Given records:
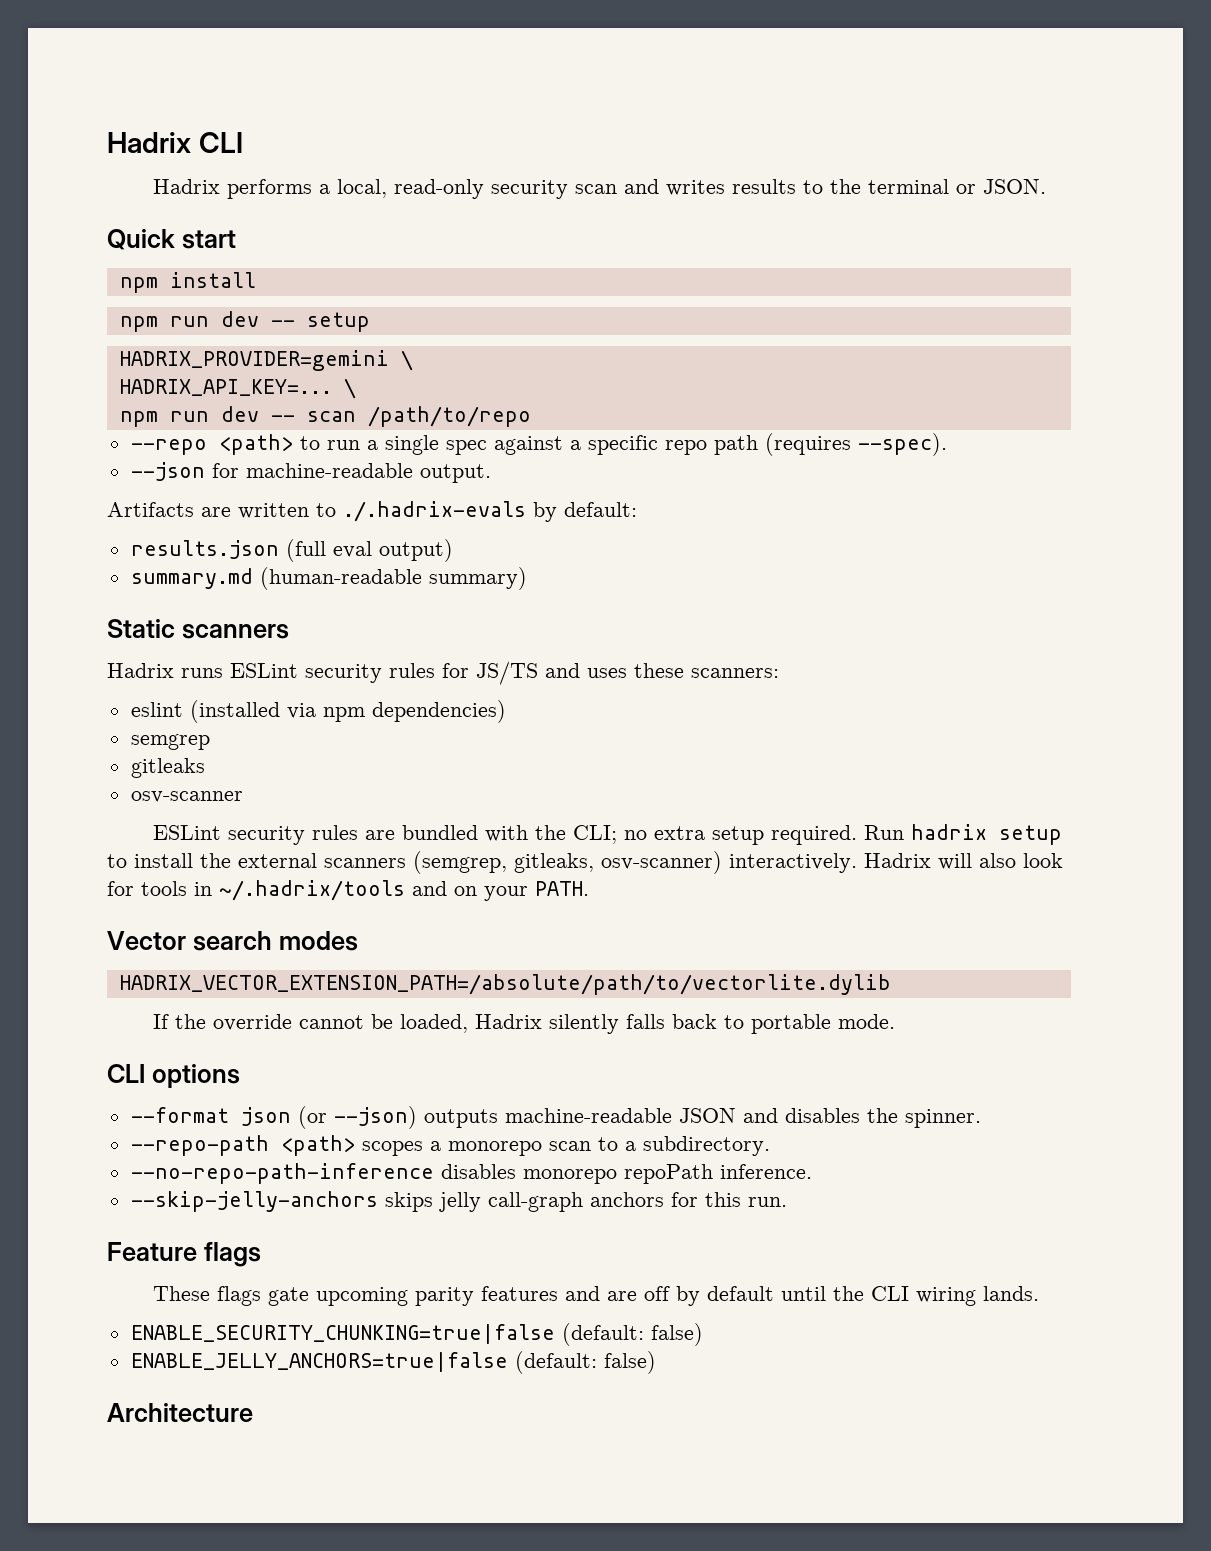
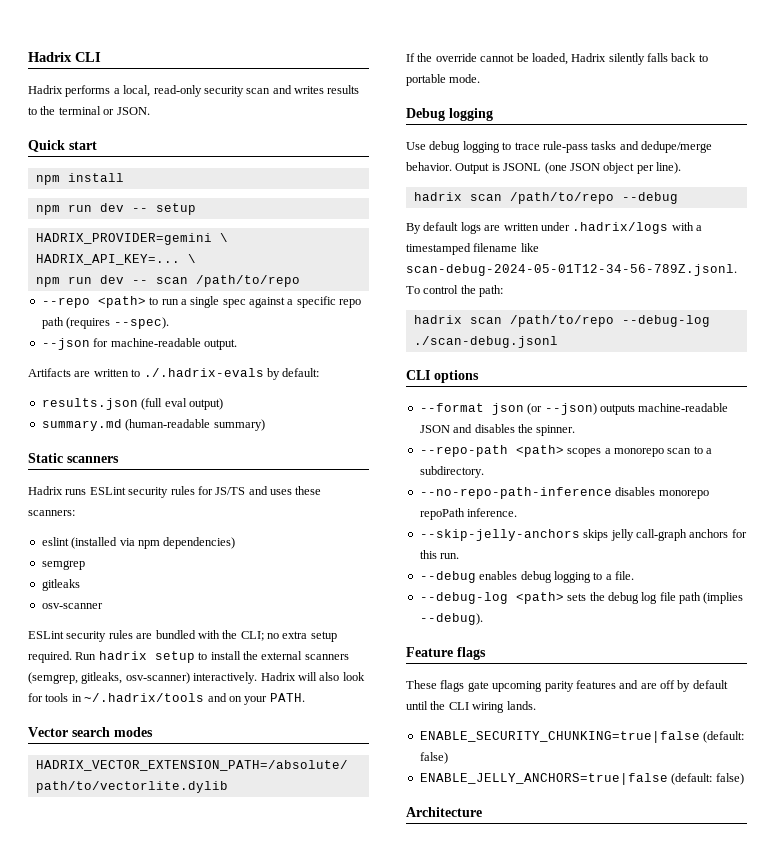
+ Debug logging
+ Use debug logging to trace rule-pass tasks and dedupe/merge behavior. Output is JSONL (one JSON object per line).
+ hadrix scan /path/to/repo --debug
+ By default logs are written under .hadrix/logs with a timestamped filename like scan-debug-2024-05-01T12-34-56-789Z.jsonl. To control the path:
+ hadrix scan /path/to/repo --debug-log ./scan-debug.jsonl
+ --debug enables debug logging to a file.
+ --debug-log <path> sets the debug log file path (implies --debug).

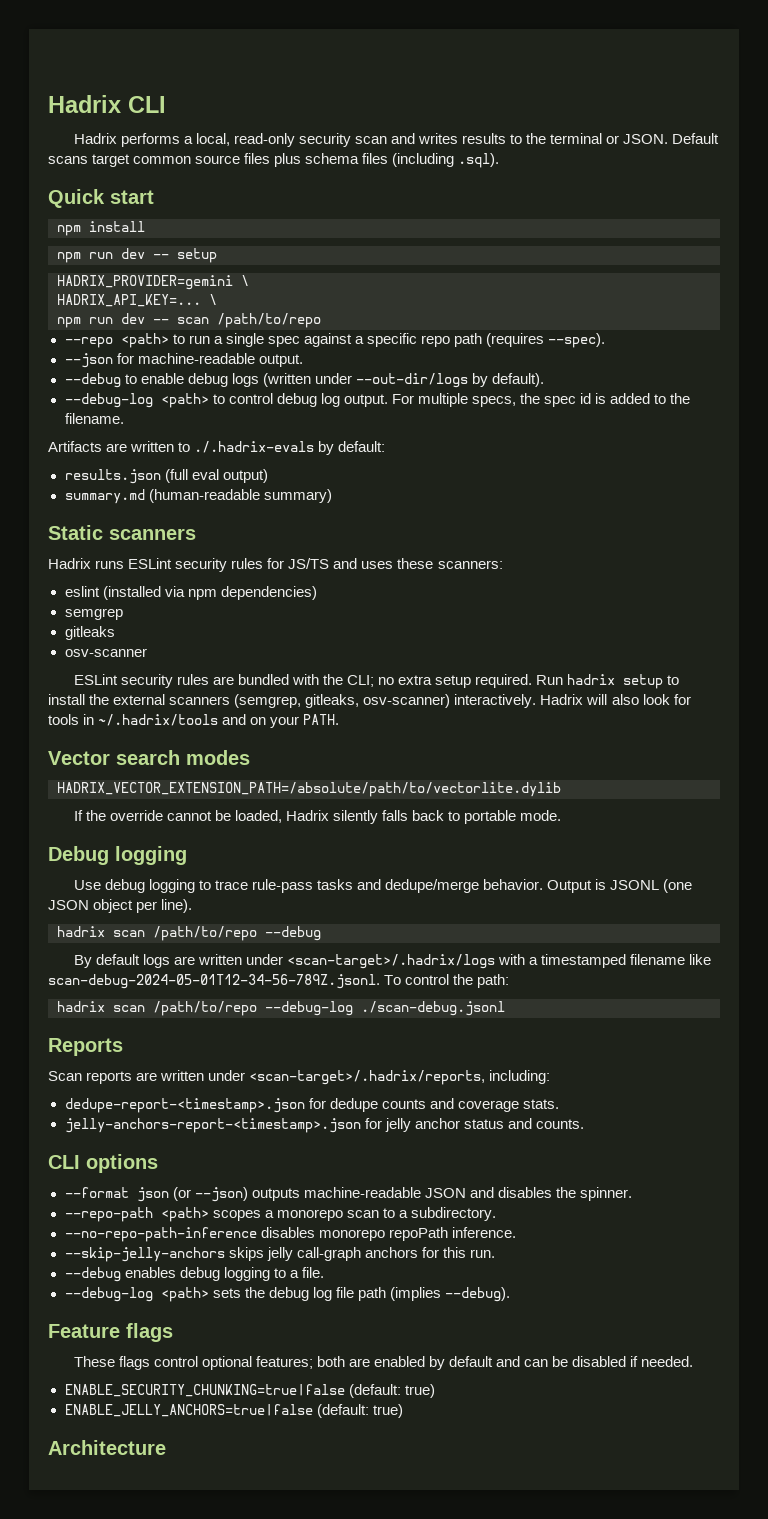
+ Default scans target common source files plus schema files (including .sql).
+ --debug to enable debug logs (written under --out-dir/logs by default).
+ --debug-log <path> to control debug log output. For multiple specs, the spec id is added to the filename.
- By default logs are written under .hadrix/logs with a timestamped filename like scan-debug-2024-05-01T12-34-56-789Z.jsonl. To control the path:
+ By default logs are written under <scan-target>/.hadrix/logs with a timestamped filename like scan-debug-2024-05-01T12-34-56-789Z.jsonl. To control the path:
+ Reports
+ Scan reports are written under <scan-target>/.hadrix/reports, including:
+ dedupe-report-<timestamp>.json for dedupe counts and coverage stats.
+ jelly-anchors-report-<timestamp>.json for jelly anchor status and counts.
- These flags gate upcoming parity features and are off by default until the CLI wiring lands.
+ These flags control optional features; both are enabled by default and can be disabled if needed.
- ENABLE_SECURITY_CHUNKING=true|false (default: false)
+ ENABLE_SECURITY_CHUNKING=true|false (default: true)
- ENABLE_JELLY_ANCHORS=true|false (default: false)
+ ENABLE_JELLY_ANCHORS=true|false (default: true)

Task to complete: Please show every line of the material that contains the string "including".

Response:
+ Default scans target common source files plus schema files (including .sql).
+ Scan reports are written under <scan-target>/.hadrix/reports, including:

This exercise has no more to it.